Two types of scaling-out: population fixed, different system, and delivery system fixed, different population, scaling-out
Here we emphasize two distinct types of scaling-out, “Type I: population fixed, different delivery system” and “Type II: delivery system fixed, different population” that we argue have potential for retaining their evidence-based status provided they also satisfy what we call “mediational equivalence” (discussed in greater detail below). In the discussion, we contrast these with both a typical scaling-up, wherein both the population and delivery system remain fixed, and the more complex scale-out, type III, wherein both the population and delivery system are different than originally tested.

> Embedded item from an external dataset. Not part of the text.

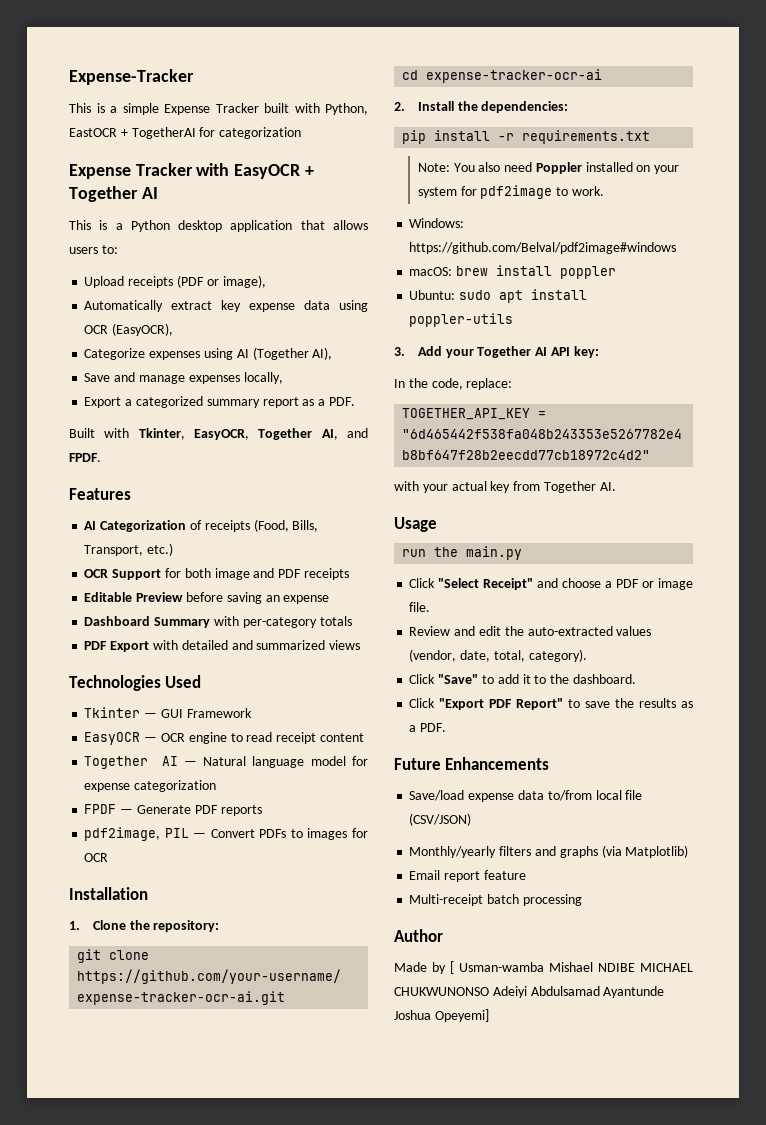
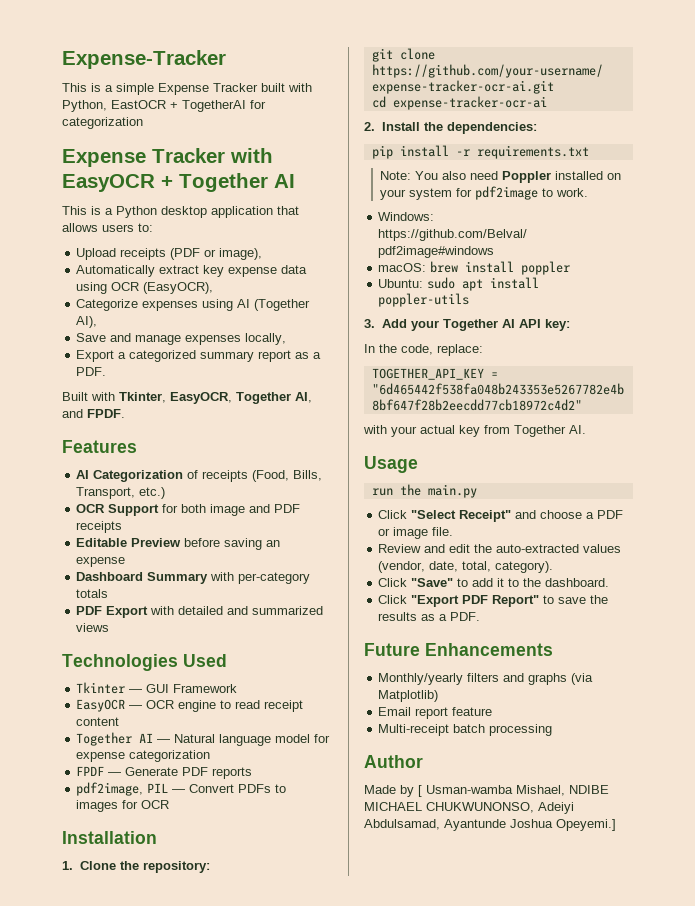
- Save/load expense data to/from local file (CSV/JSON)
- Made by [ Usman-wamba Mishael NDIBE MICHAEL CHUKWUNONSO Adeiyi Abdulsamad Ayantunde Joshua Opeyemi]
+ Made by [ Usman-wamba Mishael, NDIBE MICHAEL CHUKWUNONSO, Adeiyi Abdulsamad, Ayantunde Joshua Opeyemi.]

Type I: population fixed, different delivery system scaling-out
We formally define type I: population fixed, different delivery system scaling-out as implementation where an EBI is delivered through a different delivery system to the same population where it has previously been tested. This type of scaling-out pursues an alternative avenue to reach its target population. As an example, a number of evidence-based parent training programs have been tested and found to be effective in universal, selective, and indicated prevention trials [15,16,17]. Most of these programs have been tested and delivered in schools , mental health, or social services systems  but may have greater reach through alternative delivery systems. The first of two examples type I scaling-out involves the delivery of the SafeCare® child maltreatment intervention using an “interagency collaborative team” implementation strategy across one large (i.e., population = 3.2 million) county in the US . In scaling-out SafeCare, a new interagency “seed team” was formed from diverse stakeholders that became the source of knowledge, model expertise, and leadership that allowed this EBI to be delivered with fidelity and to be sustained over time. The second example involves the delivery of Familias Unidas, a parenting program for Hispanic families with young adolescents, which was originally designed to be housed in middle schools [21,22,23]. Familias Unidas has been shown to have its strongest effect with Hispanic families with poor parent-child communication [24, 25], and it is this population that could be engaged through a different system than the school. Under policy mechanisms such as the US Affordable Care Act’s expanded access to health care in the US , there is an opportunity for Familias Unidas and similar EBIs to be accessible free of charge to the same types of families through primary care settings [27, 28]. Thus, health care system changes may provide an important opportunity for type I scaling-out. Because few effectiveness trials of these programs exist in primary care, the evidence for the effectiveness of such parenting programs while being delivered through primary care is relatively limited . If we could legitimately build on the large effectiveness trial knowledge that already exists regarding these parenting programs, we could accelerate the research that supports delivery of such programs through primary care.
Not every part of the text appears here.